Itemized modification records
((

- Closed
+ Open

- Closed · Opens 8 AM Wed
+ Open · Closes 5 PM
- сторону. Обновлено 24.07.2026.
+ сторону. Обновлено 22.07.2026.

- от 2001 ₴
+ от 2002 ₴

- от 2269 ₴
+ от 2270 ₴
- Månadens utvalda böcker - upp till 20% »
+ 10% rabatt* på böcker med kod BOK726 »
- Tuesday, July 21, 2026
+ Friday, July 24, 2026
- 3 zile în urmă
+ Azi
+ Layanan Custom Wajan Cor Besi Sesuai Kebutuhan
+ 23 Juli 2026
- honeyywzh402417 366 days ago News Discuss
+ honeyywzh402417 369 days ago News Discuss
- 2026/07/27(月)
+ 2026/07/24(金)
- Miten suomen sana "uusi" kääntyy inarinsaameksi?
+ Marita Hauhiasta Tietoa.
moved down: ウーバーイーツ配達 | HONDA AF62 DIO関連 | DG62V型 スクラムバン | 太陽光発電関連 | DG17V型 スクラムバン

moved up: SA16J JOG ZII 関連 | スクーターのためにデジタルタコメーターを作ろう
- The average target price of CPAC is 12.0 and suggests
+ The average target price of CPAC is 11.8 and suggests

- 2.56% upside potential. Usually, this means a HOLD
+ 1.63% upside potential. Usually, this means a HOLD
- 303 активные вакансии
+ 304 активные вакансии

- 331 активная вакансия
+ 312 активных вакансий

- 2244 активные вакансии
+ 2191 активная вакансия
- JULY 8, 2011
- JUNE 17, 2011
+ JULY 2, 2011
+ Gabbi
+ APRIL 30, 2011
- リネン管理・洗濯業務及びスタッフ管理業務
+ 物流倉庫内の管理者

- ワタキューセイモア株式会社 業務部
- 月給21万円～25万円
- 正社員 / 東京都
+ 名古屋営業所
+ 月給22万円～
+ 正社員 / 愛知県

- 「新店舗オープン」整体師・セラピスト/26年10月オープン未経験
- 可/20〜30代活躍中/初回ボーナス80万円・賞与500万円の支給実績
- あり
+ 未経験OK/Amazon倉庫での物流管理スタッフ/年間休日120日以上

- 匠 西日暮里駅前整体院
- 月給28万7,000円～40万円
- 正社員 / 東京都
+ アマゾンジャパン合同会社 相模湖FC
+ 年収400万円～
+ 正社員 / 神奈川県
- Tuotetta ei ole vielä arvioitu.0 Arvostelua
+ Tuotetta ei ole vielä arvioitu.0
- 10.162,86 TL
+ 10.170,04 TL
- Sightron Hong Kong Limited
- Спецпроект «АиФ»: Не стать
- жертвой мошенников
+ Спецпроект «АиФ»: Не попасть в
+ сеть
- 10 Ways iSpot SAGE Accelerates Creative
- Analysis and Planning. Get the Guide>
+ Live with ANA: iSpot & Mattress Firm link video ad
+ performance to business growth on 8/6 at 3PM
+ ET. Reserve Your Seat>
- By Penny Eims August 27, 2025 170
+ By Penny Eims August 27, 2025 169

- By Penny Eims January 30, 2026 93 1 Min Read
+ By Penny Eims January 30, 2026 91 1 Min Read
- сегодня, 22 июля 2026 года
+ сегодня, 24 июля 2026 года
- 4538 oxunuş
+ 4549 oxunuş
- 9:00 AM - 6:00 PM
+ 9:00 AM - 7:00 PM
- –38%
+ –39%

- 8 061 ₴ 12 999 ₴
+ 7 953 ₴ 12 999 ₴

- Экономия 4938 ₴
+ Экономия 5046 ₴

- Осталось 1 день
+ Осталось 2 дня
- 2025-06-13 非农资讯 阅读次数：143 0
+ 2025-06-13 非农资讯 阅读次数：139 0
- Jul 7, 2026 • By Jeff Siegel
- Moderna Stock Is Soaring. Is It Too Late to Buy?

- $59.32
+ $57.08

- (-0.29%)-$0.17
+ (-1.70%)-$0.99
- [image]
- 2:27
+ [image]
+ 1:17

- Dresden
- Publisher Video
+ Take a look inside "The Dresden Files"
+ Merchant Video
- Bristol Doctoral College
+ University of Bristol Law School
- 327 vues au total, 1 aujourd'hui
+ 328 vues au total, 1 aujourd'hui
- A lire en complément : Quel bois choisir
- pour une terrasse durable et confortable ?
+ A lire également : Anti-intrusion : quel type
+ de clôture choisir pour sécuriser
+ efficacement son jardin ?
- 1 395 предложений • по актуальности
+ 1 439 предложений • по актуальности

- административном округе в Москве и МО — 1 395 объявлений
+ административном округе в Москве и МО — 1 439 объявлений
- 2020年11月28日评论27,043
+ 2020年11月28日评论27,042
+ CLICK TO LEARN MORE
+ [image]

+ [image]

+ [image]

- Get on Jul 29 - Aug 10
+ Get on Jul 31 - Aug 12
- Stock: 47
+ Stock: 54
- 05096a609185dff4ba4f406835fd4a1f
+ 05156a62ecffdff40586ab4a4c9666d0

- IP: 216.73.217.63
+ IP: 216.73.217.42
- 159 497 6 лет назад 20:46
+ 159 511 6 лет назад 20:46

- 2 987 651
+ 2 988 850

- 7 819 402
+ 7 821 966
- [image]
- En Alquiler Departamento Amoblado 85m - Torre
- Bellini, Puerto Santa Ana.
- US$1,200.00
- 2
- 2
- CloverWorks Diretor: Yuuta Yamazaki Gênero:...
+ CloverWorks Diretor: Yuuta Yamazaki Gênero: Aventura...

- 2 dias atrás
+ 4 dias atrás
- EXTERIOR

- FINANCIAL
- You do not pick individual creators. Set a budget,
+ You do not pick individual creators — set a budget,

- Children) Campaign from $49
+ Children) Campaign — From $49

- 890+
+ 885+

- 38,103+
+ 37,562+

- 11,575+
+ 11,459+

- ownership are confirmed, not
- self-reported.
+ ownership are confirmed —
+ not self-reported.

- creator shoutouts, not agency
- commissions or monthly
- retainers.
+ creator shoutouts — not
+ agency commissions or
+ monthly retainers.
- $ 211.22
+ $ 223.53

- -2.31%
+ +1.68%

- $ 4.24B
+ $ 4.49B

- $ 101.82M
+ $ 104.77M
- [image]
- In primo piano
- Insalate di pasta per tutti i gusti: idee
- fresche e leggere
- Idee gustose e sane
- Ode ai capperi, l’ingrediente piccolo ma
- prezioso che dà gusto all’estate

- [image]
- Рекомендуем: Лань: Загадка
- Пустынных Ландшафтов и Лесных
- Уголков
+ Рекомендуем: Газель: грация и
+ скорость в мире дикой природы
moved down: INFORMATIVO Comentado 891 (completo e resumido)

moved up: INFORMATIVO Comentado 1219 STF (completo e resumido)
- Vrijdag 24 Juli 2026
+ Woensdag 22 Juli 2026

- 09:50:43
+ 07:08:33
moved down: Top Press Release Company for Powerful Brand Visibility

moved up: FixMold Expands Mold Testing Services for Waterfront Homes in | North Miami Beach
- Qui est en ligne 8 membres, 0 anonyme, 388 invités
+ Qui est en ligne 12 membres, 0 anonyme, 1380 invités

))

▸ Exercise prompt
Beginning with the line that contains "moved down: Top", quote each line exactly through the last line of the entries above, and nothing beyond them.

▸ Solution for this task
moved down: Top Press Release Company for Powerful Brand Visibility

moved up: FixMold Expands Mold Testing Services for Waterfront Homes in | North Miami Beach
- Qui est en ligne 8 membres, 0 anonyme, 388 invités
+ Qui est en ligne 12 membres, 0 anonyme, 1380 invités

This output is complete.